Fred stood outside your dormitory door longer than he meant to. He told himself he was just giving you a warning, a courtesy knock. Not that he actually expected you to answer.
He counted slowly to ten in his head, the way he did before lighting a fuse.
Then he pushed the door open.
The smell hit him first. Hard. Thick and sour, like the air itself had gone bad. Rotting food left too long, the heavy smell of sweat, something sharp and acrid that made his stomach twist. He breathed through his mouth and immediately regretted it.
The room was dim, curtains drawn tight against the daylight. Plates and bowls were scattered across every surface, some crusted over, others growing things that definitely shouldn’t be growing. Clothes lay in heaps on the floor, damp and stale. The air felt heavy, unmoving, like the room hadn’t been aired out in weeks.
And then he saw you.
Curled on the bed, facing the wall, blankets twisted like restraints rather than comfort. Matted hair, shoulders unmoving except for the shallow rise and fall that proved you were alive.
Fred froze.
This wasn’t someone having a rough week. This wasn’t sulking or being dramatic. This was…wrong. Deeply, terrifyingly wrong.
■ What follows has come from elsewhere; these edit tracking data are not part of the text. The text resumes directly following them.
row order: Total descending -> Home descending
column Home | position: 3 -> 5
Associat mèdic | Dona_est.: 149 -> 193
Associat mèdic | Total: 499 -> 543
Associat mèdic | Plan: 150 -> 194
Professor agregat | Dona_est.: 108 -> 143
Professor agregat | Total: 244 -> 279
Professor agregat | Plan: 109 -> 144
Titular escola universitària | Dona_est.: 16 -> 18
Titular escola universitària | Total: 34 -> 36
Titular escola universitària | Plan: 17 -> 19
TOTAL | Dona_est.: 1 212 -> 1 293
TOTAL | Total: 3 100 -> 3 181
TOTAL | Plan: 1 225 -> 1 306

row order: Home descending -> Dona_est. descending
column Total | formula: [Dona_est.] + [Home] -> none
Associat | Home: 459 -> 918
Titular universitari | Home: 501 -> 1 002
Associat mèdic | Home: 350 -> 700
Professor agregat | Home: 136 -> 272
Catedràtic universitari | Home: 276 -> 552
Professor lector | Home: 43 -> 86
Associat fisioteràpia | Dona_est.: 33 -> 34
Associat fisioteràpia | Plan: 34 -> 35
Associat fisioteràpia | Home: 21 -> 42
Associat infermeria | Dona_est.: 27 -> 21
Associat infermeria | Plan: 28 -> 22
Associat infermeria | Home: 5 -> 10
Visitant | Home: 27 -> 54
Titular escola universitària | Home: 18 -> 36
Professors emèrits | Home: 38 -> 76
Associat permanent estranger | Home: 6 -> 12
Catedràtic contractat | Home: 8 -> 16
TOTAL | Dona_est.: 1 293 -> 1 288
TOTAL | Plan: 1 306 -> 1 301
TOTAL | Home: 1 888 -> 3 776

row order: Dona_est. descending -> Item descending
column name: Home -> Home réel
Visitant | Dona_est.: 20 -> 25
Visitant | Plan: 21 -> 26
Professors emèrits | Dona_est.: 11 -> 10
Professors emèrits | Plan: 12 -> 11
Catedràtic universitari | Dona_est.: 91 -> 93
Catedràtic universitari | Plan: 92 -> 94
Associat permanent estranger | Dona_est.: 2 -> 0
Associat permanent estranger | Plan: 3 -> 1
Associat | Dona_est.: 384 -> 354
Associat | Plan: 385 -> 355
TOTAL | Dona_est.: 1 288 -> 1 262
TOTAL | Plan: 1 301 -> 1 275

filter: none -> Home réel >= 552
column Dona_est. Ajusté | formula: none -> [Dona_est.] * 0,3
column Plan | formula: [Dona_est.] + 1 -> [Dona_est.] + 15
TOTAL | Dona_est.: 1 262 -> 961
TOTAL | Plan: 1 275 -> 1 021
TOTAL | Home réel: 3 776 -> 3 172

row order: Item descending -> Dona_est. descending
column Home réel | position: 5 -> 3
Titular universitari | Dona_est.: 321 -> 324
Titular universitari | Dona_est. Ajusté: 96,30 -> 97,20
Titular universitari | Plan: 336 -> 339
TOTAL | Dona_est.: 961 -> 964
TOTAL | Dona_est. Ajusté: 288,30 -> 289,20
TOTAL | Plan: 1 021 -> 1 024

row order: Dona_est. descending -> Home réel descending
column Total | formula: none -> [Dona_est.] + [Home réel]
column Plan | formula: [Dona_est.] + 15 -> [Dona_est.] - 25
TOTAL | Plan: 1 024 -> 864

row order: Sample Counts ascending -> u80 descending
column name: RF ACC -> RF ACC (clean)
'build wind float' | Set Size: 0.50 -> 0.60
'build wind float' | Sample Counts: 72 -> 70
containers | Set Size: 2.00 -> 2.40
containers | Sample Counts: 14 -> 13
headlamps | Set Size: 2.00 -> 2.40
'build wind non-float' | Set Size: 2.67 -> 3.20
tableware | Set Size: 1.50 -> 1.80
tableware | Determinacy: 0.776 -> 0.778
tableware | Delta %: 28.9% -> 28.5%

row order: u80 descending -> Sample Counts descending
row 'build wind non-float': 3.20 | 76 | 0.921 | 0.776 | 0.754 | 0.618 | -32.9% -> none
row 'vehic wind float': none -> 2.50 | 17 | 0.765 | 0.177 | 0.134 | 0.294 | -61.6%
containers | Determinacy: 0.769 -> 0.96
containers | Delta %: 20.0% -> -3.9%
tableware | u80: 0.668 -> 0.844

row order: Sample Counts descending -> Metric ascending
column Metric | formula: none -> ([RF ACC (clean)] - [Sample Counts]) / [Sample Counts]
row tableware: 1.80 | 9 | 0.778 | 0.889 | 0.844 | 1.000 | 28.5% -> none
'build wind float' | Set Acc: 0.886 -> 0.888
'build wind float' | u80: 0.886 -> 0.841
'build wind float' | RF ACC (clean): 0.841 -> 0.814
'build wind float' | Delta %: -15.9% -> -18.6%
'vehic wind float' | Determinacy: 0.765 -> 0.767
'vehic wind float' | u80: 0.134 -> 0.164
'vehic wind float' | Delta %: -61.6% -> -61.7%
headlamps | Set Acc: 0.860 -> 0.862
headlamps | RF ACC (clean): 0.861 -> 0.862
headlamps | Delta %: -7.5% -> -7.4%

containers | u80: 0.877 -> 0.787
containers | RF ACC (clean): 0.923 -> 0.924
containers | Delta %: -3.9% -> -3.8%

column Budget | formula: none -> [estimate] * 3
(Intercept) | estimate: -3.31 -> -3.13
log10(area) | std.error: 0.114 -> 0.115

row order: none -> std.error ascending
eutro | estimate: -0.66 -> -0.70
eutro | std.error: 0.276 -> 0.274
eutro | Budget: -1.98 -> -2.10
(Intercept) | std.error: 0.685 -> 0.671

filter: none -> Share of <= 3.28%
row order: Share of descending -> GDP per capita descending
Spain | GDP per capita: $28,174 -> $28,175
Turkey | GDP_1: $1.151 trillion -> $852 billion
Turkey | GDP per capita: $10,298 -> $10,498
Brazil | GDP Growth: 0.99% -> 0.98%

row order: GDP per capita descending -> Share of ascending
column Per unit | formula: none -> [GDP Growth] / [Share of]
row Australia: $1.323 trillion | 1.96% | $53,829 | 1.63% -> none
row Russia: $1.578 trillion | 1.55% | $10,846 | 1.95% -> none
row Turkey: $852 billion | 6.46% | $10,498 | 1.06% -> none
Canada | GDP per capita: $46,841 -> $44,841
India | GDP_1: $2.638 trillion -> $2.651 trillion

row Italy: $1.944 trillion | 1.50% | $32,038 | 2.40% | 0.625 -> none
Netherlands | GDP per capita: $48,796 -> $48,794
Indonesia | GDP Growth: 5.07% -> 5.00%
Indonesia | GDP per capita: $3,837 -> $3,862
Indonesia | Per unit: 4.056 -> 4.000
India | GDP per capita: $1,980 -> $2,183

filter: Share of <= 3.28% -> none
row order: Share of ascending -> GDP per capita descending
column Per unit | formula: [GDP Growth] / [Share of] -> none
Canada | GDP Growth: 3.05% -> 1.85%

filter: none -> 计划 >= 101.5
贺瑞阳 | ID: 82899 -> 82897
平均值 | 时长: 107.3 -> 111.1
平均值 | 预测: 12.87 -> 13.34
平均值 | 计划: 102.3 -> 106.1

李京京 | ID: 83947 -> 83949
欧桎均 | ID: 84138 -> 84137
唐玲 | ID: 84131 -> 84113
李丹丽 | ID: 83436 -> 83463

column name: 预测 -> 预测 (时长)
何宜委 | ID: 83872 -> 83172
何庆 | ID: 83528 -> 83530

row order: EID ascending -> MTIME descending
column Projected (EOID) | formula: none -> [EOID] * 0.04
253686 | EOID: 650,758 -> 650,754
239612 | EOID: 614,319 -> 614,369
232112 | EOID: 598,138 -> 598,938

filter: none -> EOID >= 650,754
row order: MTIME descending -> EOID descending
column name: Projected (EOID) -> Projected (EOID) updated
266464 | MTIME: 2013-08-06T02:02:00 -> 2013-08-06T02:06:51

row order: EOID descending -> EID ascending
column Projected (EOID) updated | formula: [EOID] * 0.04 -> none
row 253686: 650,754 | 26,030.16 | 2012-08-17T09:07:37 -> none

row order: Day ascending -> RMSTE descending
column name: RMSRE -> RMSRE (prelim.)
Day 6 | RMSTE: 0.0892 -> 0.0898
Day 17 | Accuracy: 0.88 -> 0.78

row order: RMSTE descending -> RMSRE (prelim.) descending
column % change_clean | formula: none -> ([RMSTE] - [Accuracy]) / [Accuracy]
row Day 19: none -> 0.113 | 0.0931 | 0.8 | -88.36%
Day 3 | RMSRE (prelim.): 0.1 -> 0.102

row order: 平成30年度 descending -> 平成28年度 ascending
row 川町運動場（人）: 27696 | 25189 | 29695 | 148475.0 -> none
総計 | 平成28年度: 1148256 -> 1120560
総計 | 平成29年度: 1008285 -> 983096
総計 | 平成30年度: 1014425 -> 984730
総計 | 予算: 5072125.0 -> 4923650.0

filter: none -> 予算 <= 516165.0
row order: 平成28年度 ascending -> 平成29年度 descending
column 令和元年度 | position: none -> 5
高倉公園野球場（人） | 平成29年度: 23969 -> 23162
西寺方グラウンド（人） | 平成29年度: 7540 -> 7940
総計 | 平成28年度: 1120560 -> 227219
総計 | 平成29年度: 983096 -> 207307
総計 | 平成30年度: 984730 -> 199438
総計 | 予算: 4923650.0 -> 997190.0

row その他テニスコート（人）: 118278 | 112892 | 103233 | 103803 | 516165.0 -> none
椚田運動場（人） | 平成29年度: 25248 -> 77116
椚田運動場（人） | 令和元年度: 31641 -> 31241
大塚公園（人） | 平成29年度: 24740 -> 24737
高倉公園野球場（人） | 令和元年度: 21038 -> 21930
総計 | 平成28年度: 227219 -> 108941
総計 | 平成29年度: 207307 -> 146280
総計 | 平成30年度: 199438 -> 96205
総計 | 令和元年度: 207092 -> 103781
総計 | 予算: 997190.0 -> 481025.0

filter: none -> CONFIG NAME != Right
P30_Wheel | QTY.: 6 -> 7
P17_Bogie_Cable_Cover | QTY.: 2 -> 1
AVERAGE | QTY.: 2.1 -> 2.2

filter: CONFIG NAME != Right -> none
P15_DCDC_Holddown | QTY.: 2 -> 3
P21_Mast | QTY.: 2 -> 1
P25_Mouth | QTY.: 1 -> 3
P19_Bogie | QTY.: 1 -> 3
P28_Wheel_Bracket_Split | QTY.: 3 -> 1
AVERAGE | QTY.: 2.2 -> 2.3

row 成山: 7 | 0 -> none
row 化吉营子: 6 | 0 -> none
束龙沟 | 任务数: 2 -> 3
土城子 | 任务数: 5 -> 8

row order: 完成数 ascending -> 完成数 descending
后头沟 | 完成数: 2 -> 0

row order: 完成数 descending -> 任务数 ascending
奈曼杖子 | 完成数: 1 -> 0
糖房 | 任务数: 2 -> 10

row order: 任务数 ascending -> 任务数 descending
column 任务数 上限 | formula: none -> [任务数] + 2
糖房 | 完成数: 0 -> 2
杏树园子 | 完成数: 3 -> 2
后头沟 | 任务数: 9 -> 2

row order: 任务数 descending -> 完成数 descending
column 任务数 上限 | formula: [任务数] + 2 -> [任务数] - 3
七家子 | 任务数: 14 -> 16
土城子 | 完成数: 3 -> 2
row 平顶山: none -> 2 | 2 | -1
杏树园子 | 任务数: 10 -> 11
For the first time in a long while, Fred Weasley had absolutely no idea what to do.
“…Jesus."
He murmured before he could stop himself.
The word sounded too loud in the quiet.
He swallowed, suddenly very aware of the space between you and him, like crossing it might shatter something fragile.
“Hi."
Fred stayed where he was, hand still on the doorframe, heart pounding in a way that had nothing to do with pranks or excitement. In that moment, he realized with a sick certainty that cheering you up wasn’t just out of his comfort zone.
It was way out of his league.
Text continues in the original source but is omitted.